Avoiding common contractual pitfalls
Very often on a project between two organisations, problems will arise that flow from things done (or not done) at the start of their relationship. So here are just a few examples of where things can go wrong and tips to help you prevent legal arguments and secure a good deal for your club.
Confirm agreements before work starts
People often forget how easily a legally binding contract can come into existence. In principle, there is no need for writing, and what seems like a casual exchange of emails or verbal instruction can (potentially) give rise to a binding agreement.
It’s easy to be complacent and assume that just because you haven’t signed anything you don’t have a contract. A classic scenario is where a supplier sends a customer its proposed draft contract, and the draft gets put on the back burner while the parties eagerly press ahead with an exciting new project.
If the supplier starts performing the work, and the customer freely accepts that performance, then there is a risk that a court will conclude, down the line, that a contract exists on the supplier’s proposed terms. Acceptance can be by conduct and doesn’t require writing.
A related issue is the question of which party’s Ts & Cs apply. Whilst this question will always depend on the precise circumstances of the case, as a general rule, the last party to put forward their terms (and not have them rejected) before work begins will usually win the contractual “battle of the forms” and have a contract concluded on its terms.
However, this assumes that those terms have been effectively communicated to the other side. Arguments may arise later on where a party provides the other side with vague references in its small print to “our Ts & Cs”, or seeks to provide access to those Ts & Cs via a website link that doesn’t work. In such cases there may be a debate about whether adequate notice of the Ts & Cs was provided.
Define the scope
On contracts for providing complex services (such as IT or construction), parties don’t always give enough thought and attention to the ‘specification of works’ – often attached as one or more appendices at the back of an agreement.
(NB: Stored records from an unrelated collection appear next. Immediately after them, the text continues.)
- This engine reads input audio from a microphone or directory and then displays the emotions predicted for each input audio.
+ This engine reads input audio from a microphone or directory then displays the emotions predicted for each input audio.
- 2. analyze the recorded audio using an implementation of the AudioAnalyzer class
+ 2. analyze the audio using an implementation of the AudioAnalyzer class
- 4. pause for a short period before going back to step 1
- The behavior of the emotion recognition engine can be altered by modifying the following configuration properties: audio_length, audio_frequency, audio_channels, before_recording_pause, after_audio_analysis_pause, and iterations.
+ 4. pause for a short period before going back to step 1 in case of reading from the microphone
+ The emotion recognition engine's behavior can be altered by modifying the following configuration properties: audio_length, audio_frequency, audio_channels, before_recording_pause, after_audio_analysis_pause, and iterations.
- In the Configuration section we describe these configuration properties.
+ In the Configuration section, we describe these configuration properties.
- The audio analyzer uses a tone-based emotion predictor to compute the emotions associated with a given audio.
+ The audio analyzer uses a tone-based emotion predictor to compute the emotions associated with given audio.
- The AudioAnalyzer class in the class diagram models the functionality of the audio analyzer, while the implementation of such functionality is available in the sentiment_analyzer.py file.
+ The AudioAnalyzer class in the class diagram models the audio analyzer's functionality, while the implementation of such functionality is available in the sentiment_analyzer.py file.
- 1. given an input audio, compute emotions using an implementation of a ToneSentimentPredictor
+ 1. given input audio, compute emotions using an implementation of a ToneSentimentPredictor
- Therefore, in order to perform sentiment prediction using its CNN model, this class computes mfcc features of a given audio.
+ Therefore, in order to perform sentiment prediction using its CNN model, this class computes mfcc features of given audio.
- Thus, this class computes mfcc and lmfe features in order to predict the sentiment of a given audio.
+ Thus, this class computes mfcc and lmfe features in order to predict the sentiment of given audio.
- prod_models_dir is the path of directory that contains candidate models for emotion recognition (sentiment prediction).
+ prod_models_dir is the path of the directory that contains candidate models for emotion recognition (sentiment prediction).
Often these specifications are less clear and less detailed than they should be, making it difficult to say later down the line (once a disagreement has arisen) whether the supplier has complied with its obligations.
Depending on the circumstances, vagueness may work to one or other or both parties’ disadvantage. A supplier can find itself being asked to do more than it planned and budgeted for. A customer can find themselves asking a supplier to do more than the supplier thinks it is obliged to do. Being as clear as possible at the outset may avoid these debates later on.
Weigh up the risks
The prospect of working with a particular business can be very tempting, even if it means agreeing to deal on that party’s proposed terms. However before agreeing, it’s often worth spending time with your key staff involved in the project and thinking about what could go wrong in a worst case scenario.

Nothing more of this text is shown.